At first I misread this as “IMDb reviews” and was confused:

1.9 Manos: The Hands of Fate
6.1 Prospect

But looking now at Netflix reviews, the reception there is a mixed bag. The 6.1 IMDb rating sounds about right, I’d say. I had no sound issues.

EDIT: And yeah, he was a terrible father. Just the fact that he’s shown doing what I interpreted to be the equivalent of shooting heroin in front of his adolescent daughter isn’t great.

I just checked out the Netflix reviews: they reinforce a sense that the taste of the people who review on the site has gotten worse and worse over the years (yet they still keep renting movies they have no business going anywhere near). But as I said in my review, they are entitled to their own taste. To opine, however, that the movie is so obviously terrible the positive reviews must come from shills?!? :smack: Are they not aware that it has a 90% Rotten Tomatoes rating, from 40 reviews (meaning only four were negative)? Sheesh.

Good thing you’re not actually the gatekeeper to all of SF, then, I guess?

I went back and rewatched the sequence several times. I don’t see any signs of trouble until after they detached and the “ferry” was receding in the distance.

Oh, was this the wrong place to state my impressions and opinions of a movie?

Maybe I misremembered the exact sequence but I sure had the feeling he still had time to abort the mission. I’ll look again later.

Never heard of it before - might have to check it out. Here’s more:

Most of the reviews were so negative that I’d think if I looked at the reviews for Manos (the original, not the MST3K version) they’d be better.

I trust Dopers more than random Netflix reviewers, so no worries.

I don’t usually read Netflix reviews. These seemed like a battle between people who made the movie and trolls who had it in for the people who made the movie.
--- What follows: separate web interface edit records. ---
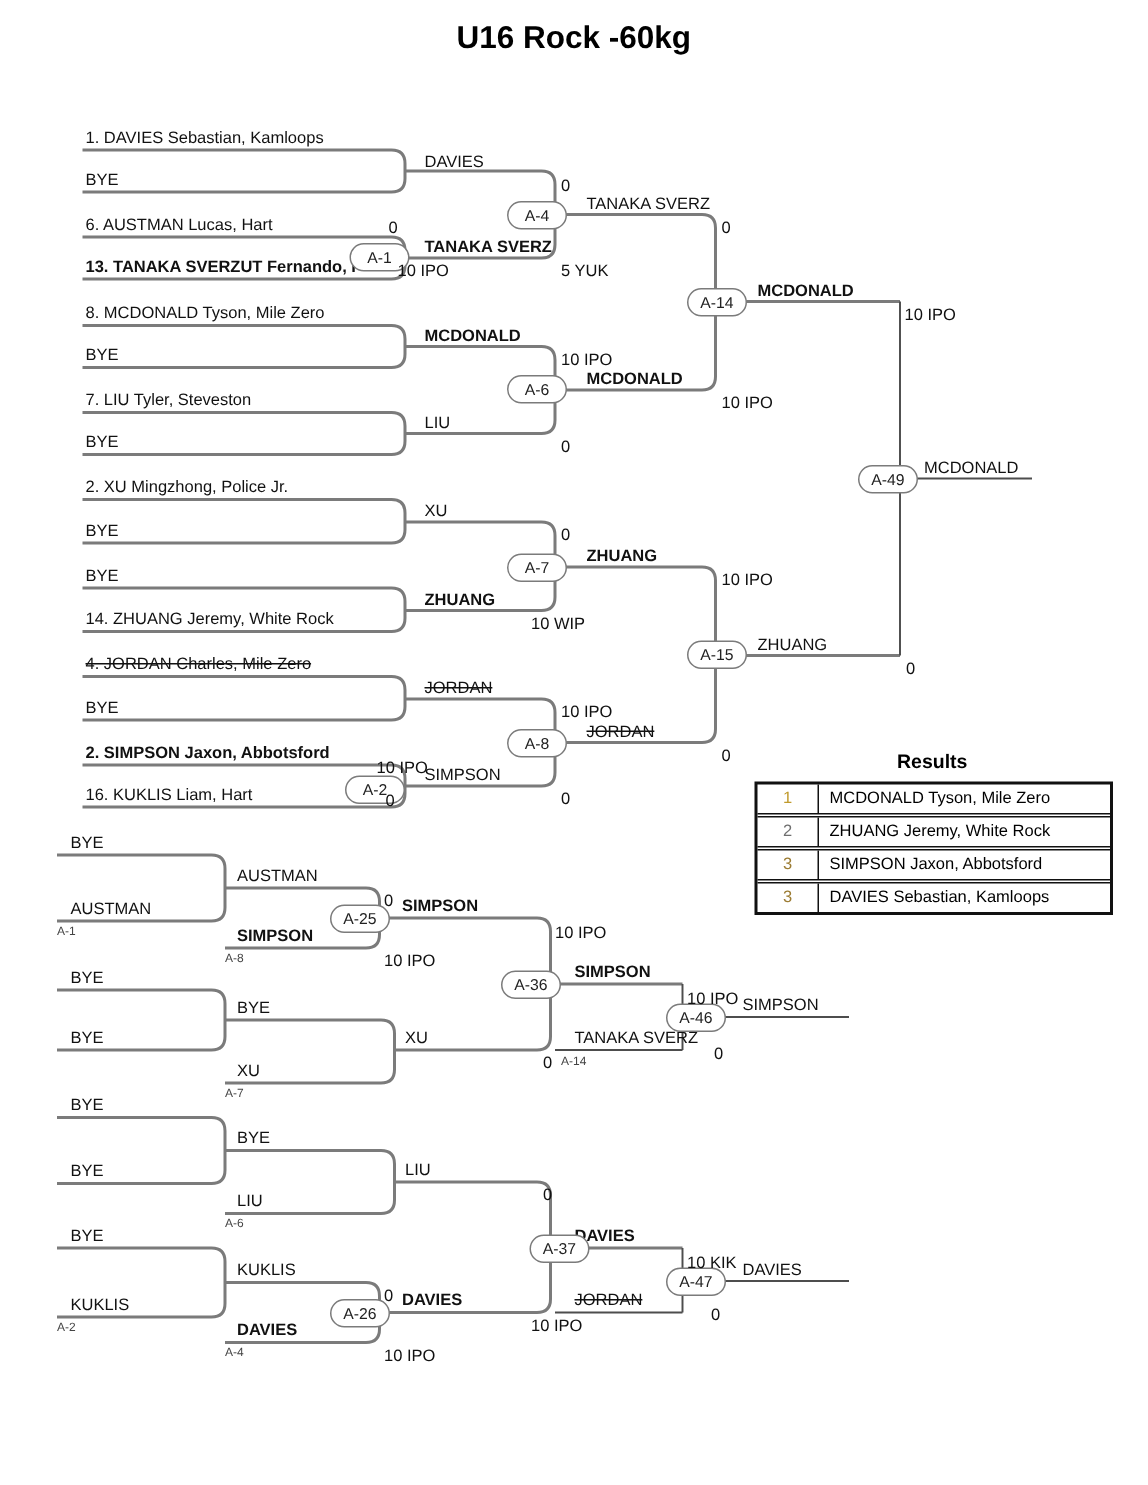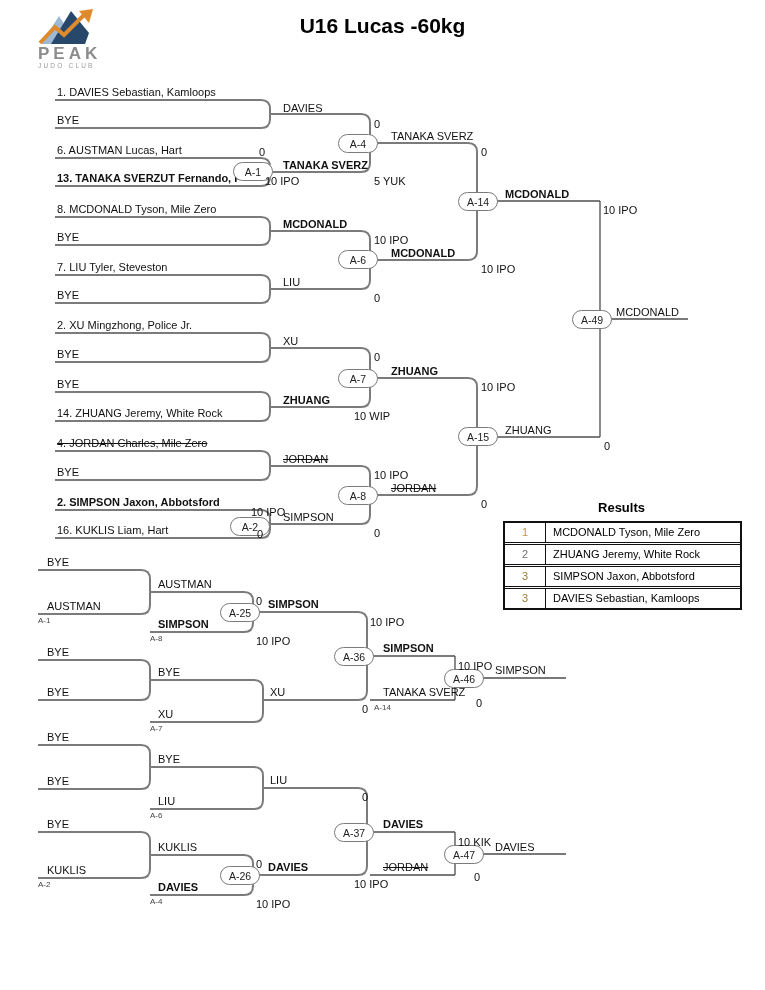--- a/index.html
+++ b/index.html
@@ -69,31 +69,21 @@
       M600,201 V437
       M600,319 H688
       M370,700 H455
       M455,656 V700
       M455,678 H566
       M370,875 H455
       M455,832 V875
       M455,854 H566"></path>
   </svg>
 
-  <div class="logo">
-    <svg width="72" height="40" viewBox="0 0 72 40">
-      <polygon points="6,38 24,10 38,32 33,38" fill="#9db9d3"></polygon>
-      <polygon points="16,38 36,5 54,27 50,38" fill="#27476b"></polygon>
-      <path d="M5,37 L20,21 L29,29 L49,9" fill="none" stroke="#e08a2e" stroke-width="4"></path>
-      <polygon points="44,5 58,3 54,17" fill="#e08a2e"></polygon>
-    </svg>
-    <div class="logo-name">PEAK</div>
-    <div class="logo-sub">JUDO CLUB</div>
-  </div>
-  <div class="page-title">U16 Lucas -60kg</div>
+  <div class="page-title">U16 Rock -60kg</div>
 
   <div class="t" style="left:57px;top:86px">1. DAVIES Sebastian, Kamloops</div>
   <div class="t" style="left:57px;top:114px">BYE</div>
   <div class="t" style="left:57px;top:144px">6. AUSTMAN Lucas, Hart</div>
   <div class="t b" style="left:57px;top:172px">13. TANAKA SVERZUT Fernando, P</div>
   <div class="t" style="left:57px;top:203px">8. MCDONALD Tyson, Mile Zero</div>
   <div class="t" style="left:57px;top:231px">BYE</div>
   <div class="t" style="left:57px;top:261px">7. LIU Tyler, Steveston</div>
   <div class="t" style="left:57px;top:289px">BYE</div>
   <div class="t" style="left:57px;top:319px">2. XU Mingzhong, Police Jr.</div>
@@ -195,21 +185,21 @@
   <div class="oval" style="left:338px;top:250px">A-6</div>
   <div class="oval" style="left:338px;top:369px">A-7</div>
   <div class="oval" style="left:338px;top:486px">A-8</div>
   <div class="oval" style="left:458px;top:192px">A-14</div>
   <div class="oval" style="left:458px;top:427px">A-15</div>
   <div class="oval" style="left:572px;top:310px">A-49</div>
   <div class="oval" style="left:220px;top:603px">A-25</div>
   <div class="oval" style="left:334px;top:647px">A-36</div>
   <div class="oval" style="left:444px;top:669px">A-46</div>
   <div class="oval" style="left:220px;top:866px">A-26</div>
-  <div class="oval" style="left:334px;top:823px">A-37</div>
+  <div class="oval" style="left:353px;top:823px">A-37</div>
   <div class="oval" style="left:444px;top:845px">A-47</div>
 
   <div class="results-title">Results</div>
   <div class="results-box">
     <div class="rrow">
       <div class="pos" style="color: rgb(192, 154, 44);">1</div>
       <div class="nm">MCDONALD Tyson, Mile Zero</div>
     </div>
     <div class="rrow">
       <div class="pos" style="color: rgb(111, 111, 111);">2</div>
I saw the short at SXSW 5 years ago and was very impressed. While it was clearly a proof-of-concept endeavor (with only a partial story), I found the cinematography and production design very effective in the world-building that occurred over those 15 minutes.

So when I saw it was playing at my local cinema, I recognized the project immediately and while it hits some familiar beats, the writing and acting was a lot better than usual efforts that are made this much on the cheap, and I thought the film was very effective in making use of limited resources and deploying them in a way that never makes the film feel overly thrifty.

I’m guessing I’m the only one here who saw it in the theater, but am glad that I did (mostly because streaming and online portals aren’t available to me).

Wow, in the theater, very cool. I don’t think it came here.

Would the filmmakers even think about the Netflix disc-by-mail site in promoting their movie? I am skeptical of those accusations that the positive reviews were from shills.

In any case, the most bizarre complaint was about Sophie Thatcher’s acting. She was amazing! I guess they can’t appreciate subtle acting, and/or have a melodramatic concept of how all teenagers must react to a parent’s death.

My father died when I was in high school. I laid on my bed and bawled for fifteen minutes (and I didn’t have the pressing life-and-death concerns See does), and I am still periodically sad about it thirty years later. But later that night he died, I was hanging out at a party with a couple friends and also many teenagers I didn’t know. I was somewhat subdued, but not obviously grieving if you didn’t know. (One of the many reasons I love the show “Six Feet Under” is that in the pilot, a teenager goes to a party the day her dad dies.)

And of course See has already lost her mother before the movie begins, so it’s less of a new, shocking experience.